### Dataset content

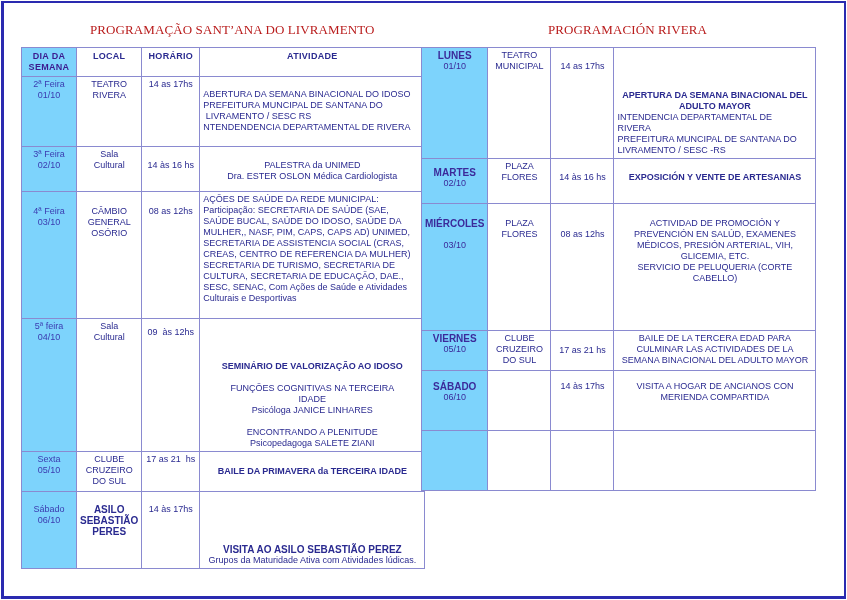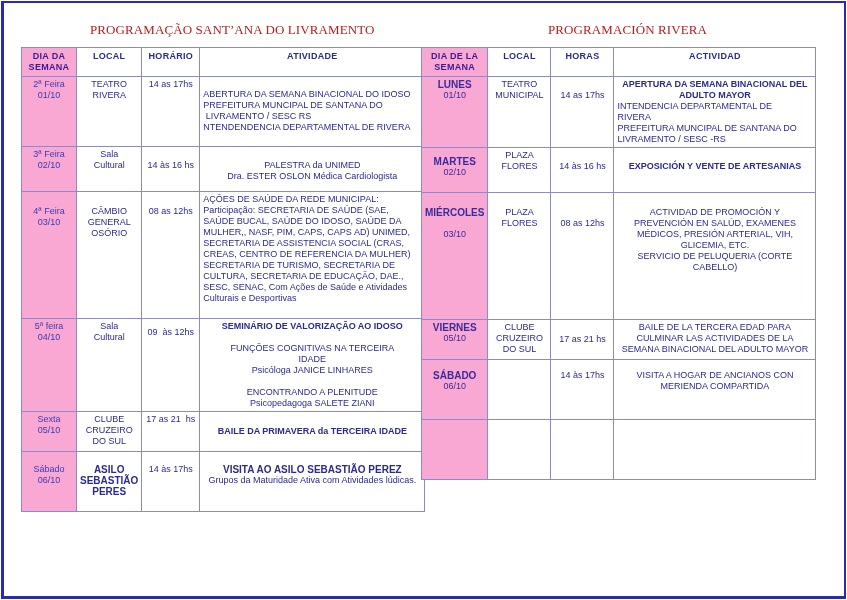--- a/index.html
+++ b/index.html
@@ -17,28 +17,28 @@
   }
   .title.left { left: 90px; }
   .title.right { left: 548px; }
 
   .grid { position: absolute; top: 47px; border-collapse: collapse; table-layout: fixed; }
   .grid td, .grid th {
     border: 1px solid #8a8ad0; vertical-align: top; padding: 2px 3px;
     font-size: 9px; line-height: 11px; color: #2a2a90;
   }
   .grid th { font-weight: bold; text-align: center; padding-top: 3px; font-size: 9px; letter-spacing: 0.3px; }
-  .grid .day { background: #f9a8d4; text-align: center; }
+  .grid .day { background: #7dd3fc; text-align: center; }
   .grid th.day { color: #3b1a8f; }
   .grid td.day { color: #3b3bb0; }
   .grid td.day.bold { font-weight: bold; font-size: 10px; color: #3b2a9a; }
   .grid td.center { text-align: center; }
   .grid .act { text-align: left; }
   .grid .act.center { text-align: center; }
-  .b { font-weight: bold; }
+  .b { font-weight: bold; margin-top: 40px; }
   .vmid { vertical-align: middle !important; }
   .left-grid { left: 21px; }
   .right-grid { left: 421px; }
   .line { display: block; }
   .gap { display: block; height: 11px; }
 </style>
 </head>
 <body>
 
 <div class="frame"></div>
@@ -177,26 +177,20 @@
   </table>
 
 <table class="grid right-grid">
   <colgroup>
       <col style="width:66px">
       <col style="width:63px">
       <col style="width:63px">
       <col style="width:202px">
     </colgroup>
   <tbody>
-      <tr style="height:29px">
-    <th class="day">DIA DE LA SEMANA</th>
-    <th>LOCAL</th>
-    <th>HORAS</th>
-    <th>ACTIVIDAD</th>
-  </tr>
 
   <tr style="height:70px">
     <td class="day bold">
       <span class="line">LUNES</span>
       <span class="line" style="font-weight:normal;font-size:9px">01/10</span>
     </td>
     <td class="center">
       <span class="line">TEATRO</span>
       <span class="line">MUNICIPAL</span>
     </td>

### Work instruction
Copy out every line of the data exactly, leaving the images behind.

### Result of this task
--- a/index.html
+++ b/index.html
@@ -17,28 +17,28 @@
   }
   .title.left { left: 90px; }
   .title.right { left: 548px; }
 
   .grid { position: absolute; top: 47px; border-collapse: collapse; table-layout: fixed; }
   .grid td, .grid th {
     border: 1px solid #8a8ad0; vertical-align: top; padding: 2px 3px;
     font-size: 9px; line-height: 11px; color: #2a2a90;
   }
   .grid th { font-weight: bold; text-align: center; padding-top: 3px; font-size: 9px; letter-spacing: 0.3px; }
-  .grid .day { background: #f9a8d4; text-align: center; }
+  .grid .day { background: #7dd3fc; text-align: center; }
   .grid th.day { color: #3b1a8f; }
   .grid td.day { color: #3b3bb0; }
   .grid td.day.bold { font-weight: bold; font-size: 10px; color: #3b2a9a; }
   .grid td.center { text-align: center; }
   .grid .act { text-align: left; }
   .grid .act.center { text-align: center; }
-  .b { font-weight: bold; }
+  .b { font-weight: bold; margin-top: 40px; }
   .vmid { vertical-align: middle !important; }
   .left-grid { left: 21px; }
   .right-grid { left: 421px; }
   .line { display: block; }
   .gap { display: block; height: 11px; }
 </style>
 </head>
 <body>
 
 <div class="frame"></div>
@@ -177,26 +177,20 @@
   </table>
 
 <table class="grid right-grid">
   <colgroup>
       <col style="width:66px">
       <col style="width:63px">
       <col style="width:63px">
       <col style="width:202px">
     </colgroup>
   <tbody>
-      <tr style="height:29px">
-    <th class="day">DIA DE LA SEMANA</th>
-    <th>LOCAL</th>
-    <th>HORAS</th>
-    <th>ACTIVIDAD</th>
-  </tr>
 
   <tr style="height:70px">
     <td class="day bold">
       <span class="line">LUNES</span>
       <span class="line" style="font-weight:normal;font-size:9px">01/10</span>
     </td>
     <td class="center">
       <span class="line">TEATRO</span>
       <span class="line">MUNICIPAL</span>
     </td>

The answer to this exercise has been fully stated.